▶ [TASK ITEM]: Nothing but the records, copied exactly and stripped of pictures, should be in the answer.

START DATA TO USE

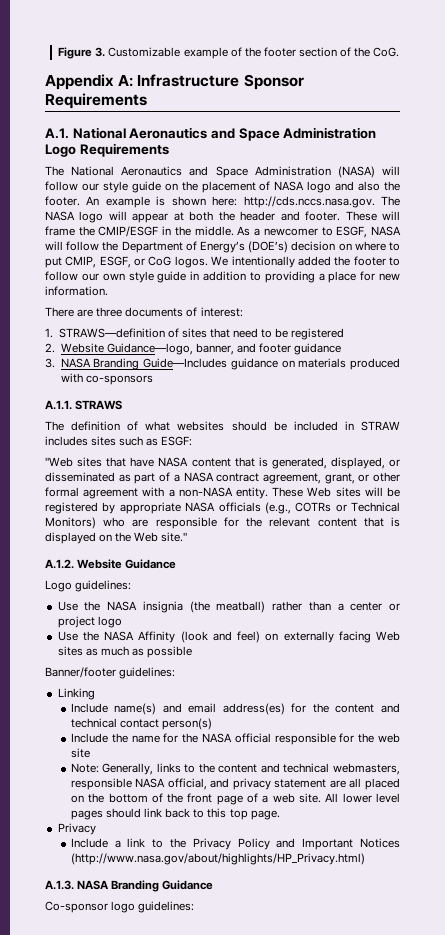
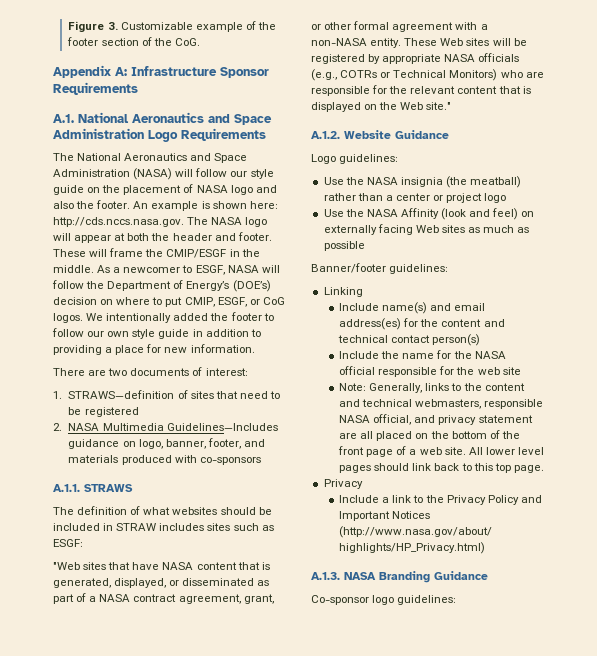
[96,307,123,317] three -> [108,368,128,376] two
[60,343,342,355] [45,358,295,370] Website Guidance—logo, banner, and footer guidance // 3. NASA Branding Guide—Includes guidance on -> [68,423,278,431] [68,438,265,449] NASA Multimedia Guidelines—Includes guidance on logo, banner, footer, and

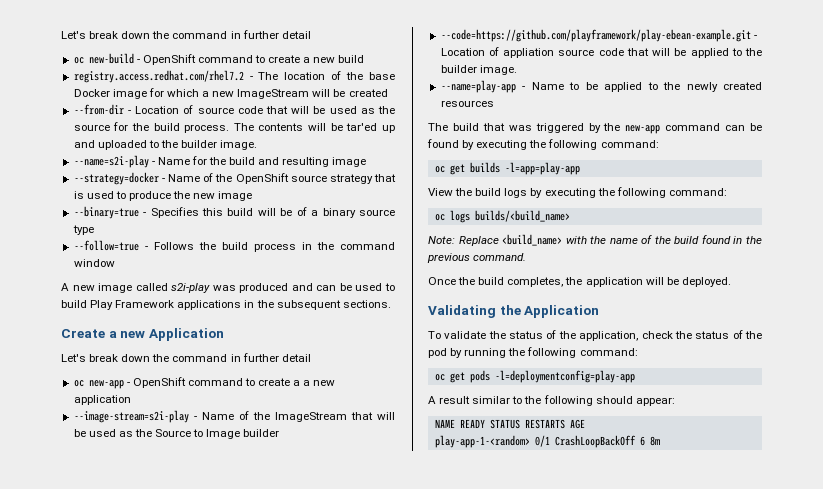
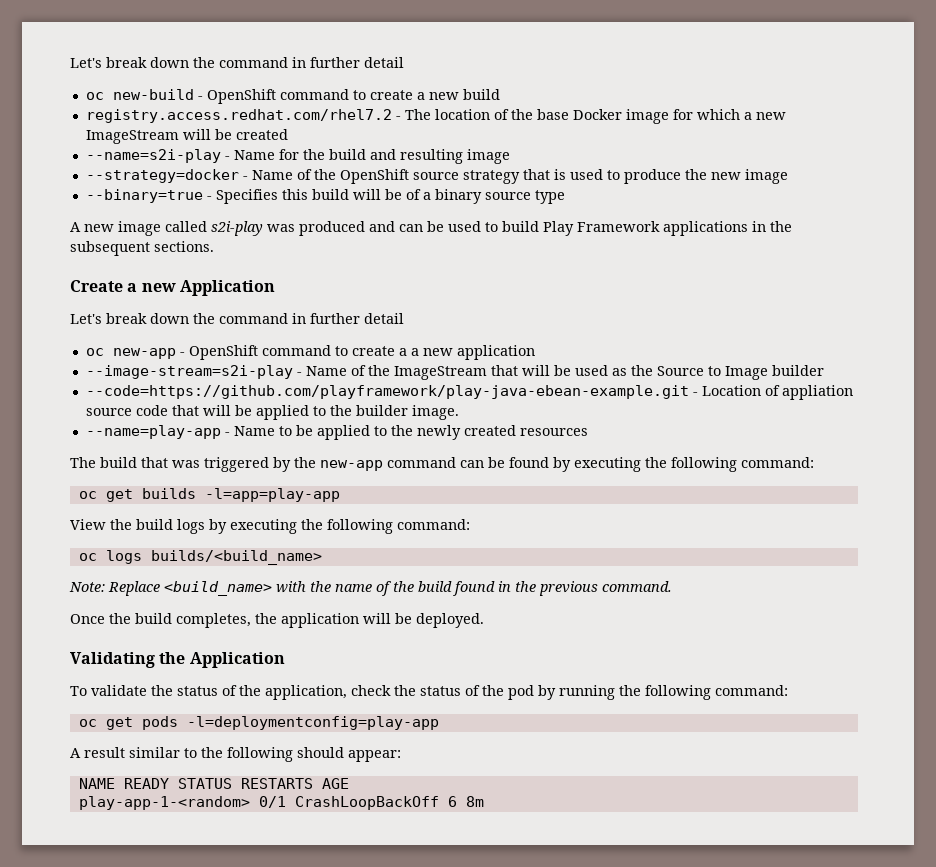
[73,104,395,115] [73,122,395,133] [73,140,258,150] // --from-dir - Location of source code that will be used as the source for the build process. The contents will be tar'ed up and uploaded to the builder image. -> (288, 134) none
[73,240,395,252] [73,259,115,267] // --follow=true - Follows the build process in the command window -> (565, 197) none
[440,29,751,42] --code=https://github.com/playframework/play-ebean-example.git -> [85,385,689,399] --code=https://github.com/playframework/play-java-ebean-example.git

END DATA TO USE

▶ [FINAL ANSWER]:
[96,307,123,317] three -> [108,368,128,376] two
[60,343,342,355] [45,358,295,370] Website Guidance—logo, banner, and footer guidance // 3. NASA Branding Guide—Includes guidance on -> [68,423,278,431] [68,438,265,449] NASA Multimedia Guidelines—Includes guidance on logo, banner, footer, and

[73,104,395,115] [73,122,395,133] [73,140,258,150] // --from-dir - Location of source code that will be used as the source for the build process. The contents will be tar'ed up and uploaded to the builder image. -> (288, 134) none
[73,240,395,252] [73,259,115,267] // --follow=true - Follows the build process in the command window -> (565, 197) none
[440,29,751,42] --code=https://github.com/playframework/play-ebean-example.git -> [85,385,689,399] --code=https://github.com/playframework/play-java-ebean-example.git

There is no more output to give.